In this post, I want to discuss my experience doing an in-person co-op in San Francisco during the summer of 2022 at Twitch!
My journey into Twitch
For Software Engineering and CS students, the most important internships are ones you do in junior and senior year for 2 main reasons:
- Return offers: as you become more senior, new grad offers start to be a part of your decision making processes. Ideally, you want to be a company that would fit you and compensates you well. These last few internships are where you are given return offers for new grad as you near graduation, so the companies you choose to intern at in your last few internships are quite important.
- More options: some companies only hire interns in their junior or senior years. For UWaterloo students, options for external co-ops significantly open up after your 2B term. Why is optionality good for co-op/internships? You can explore areas that might fit you better and work on different aspects of software engineering. Also note that there are far more options for summer internships than off-season internships. Summer internships are really important!
I also had a couple of personal goals that I wanted to tackle in my next internship. Specifically:
- Working with large-scale distributed systems: I was first exposed to distributed systems at Wish (can read more here) and became really interested in it. Distributed systems are the foundation for many modern companies who deal with millions of users every day. I wanted to learn more about this field in my next co-op. This necessarily meant that I was looking for medium to large companies as they are really the only places where you can exercise this skill.

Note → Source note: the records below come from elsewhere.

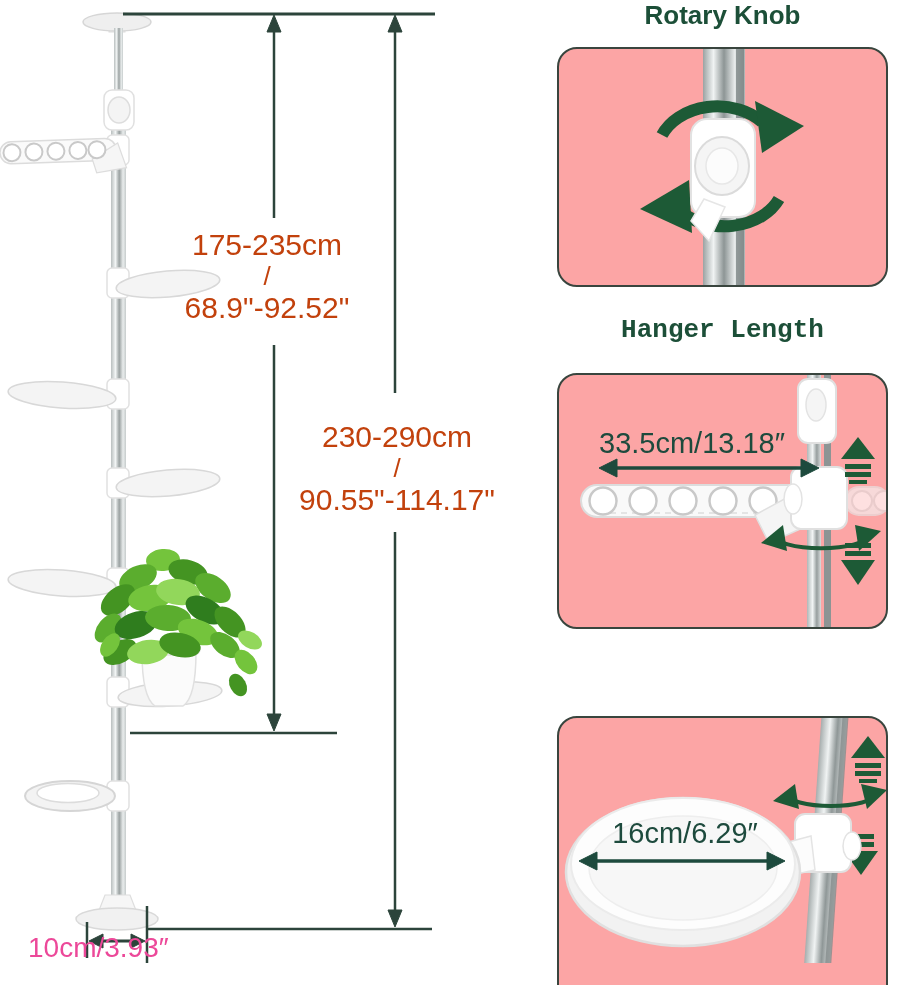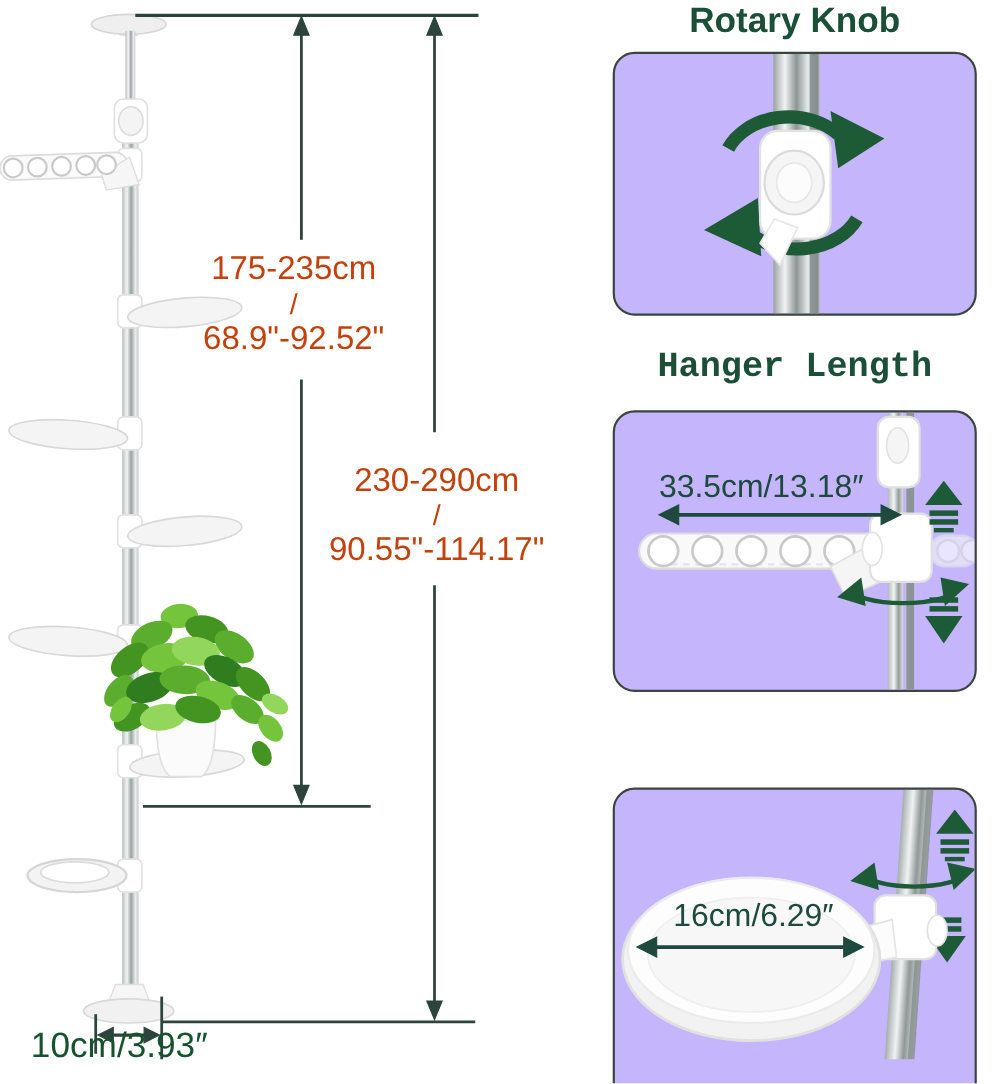--- a/index.html
+++ b/index.html
@@ -9,30 +9,30 @@
   }
   svg { display:block; }
   .left-art { position:absolute; left:0; top:0; }
 
   .dim-block {
     position:absolute; text-align:center; color:#c2410c;
     font-size:30px; line-height:33px; letter-spacing:0;
   }
   .dim-block .sep { font-size:26px; line-height:30px; }
   .base-label {
-    position:absolute; color:#14532d; font-size:32px; white-space:nowrap;
+    position:absolute; color:#ec4899; font-size:28px; white-space:nowrap;
   }
 
   .panel-title {
     position:absolute; left:557px; width:331px; text-align:center;
-    font-size:32px; font-weight:bold; color:#1c4f38; white-space:nowrap;
+    font-size:26px; font-weight:bold; color:#1c4f38; white-space:nowrap;
   }
   .panel-box {
     position:absolute; left:557px; width:331px; box-sizing:border-box;
-    border:2px solid #39453e; border-radius:20px; background:#c4b5fd; overflow:hidden;
+    border:2px solid #39453e; border-radius:20px; background:#fca5a5; overflow:hidden;
   }
   .panel-measure {
     position:absolute; text-align:center; color:#1d4a3d; font-size:29px;
     white-space:nowrap;
   }
 </style>
 </head>
 <body>
 
 <div class="canvas">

- Develop my engineering leadership skills: I initially got into product management because I wanted to develop my leadership skills. I didn’t understand that engineers can also be leaders and owners in certain companies. After talking with a few friends, I realized that I never fully explored software engineering roles that exercised leadership skills, so I tried to find internships at companies where that was a requirement for engineers.
- Impact: any kind of work that I do must have a measurable impact on end users or engineering systems
Given all of this, I knew that I needed to work hard in order to secure a solid internship for my 4th co-op, which could lead to more opportunities for my 5th and 6th co-ops. I had started recruiting during my 2B term around July 2021 for 2022 internships. It seems really early to recruit almost a year in advance but it is extremely important that you start early! Often, being quicker in applying matters more than having the perfect resume and experiences.
Twitch applications came out in late August 2021. Although I don’t really game or use Twitch, I knew that Twitch could satisfy most of my goals. I have always had a deep respect for Twitch engineering, especially after reading about some of their engineering challenges when solving for real-time video streaming (meta tip: read company engineering blogs to understand the problems engineers regularly face).
I was quickly moved into a Hackerrank online assessment and a subsequent onsite with 2 coding interviews. Compared to other interview processes, Twitch’s is signicantly easier in that they don’t test random Leetcode concepts. Engineers at Twitch try to incorporate algorithmic concepts with real-life situations in their questions, which made solving problems far more enjoyable. Communication, clean code and debugging seem to be far more important than getting the right answer.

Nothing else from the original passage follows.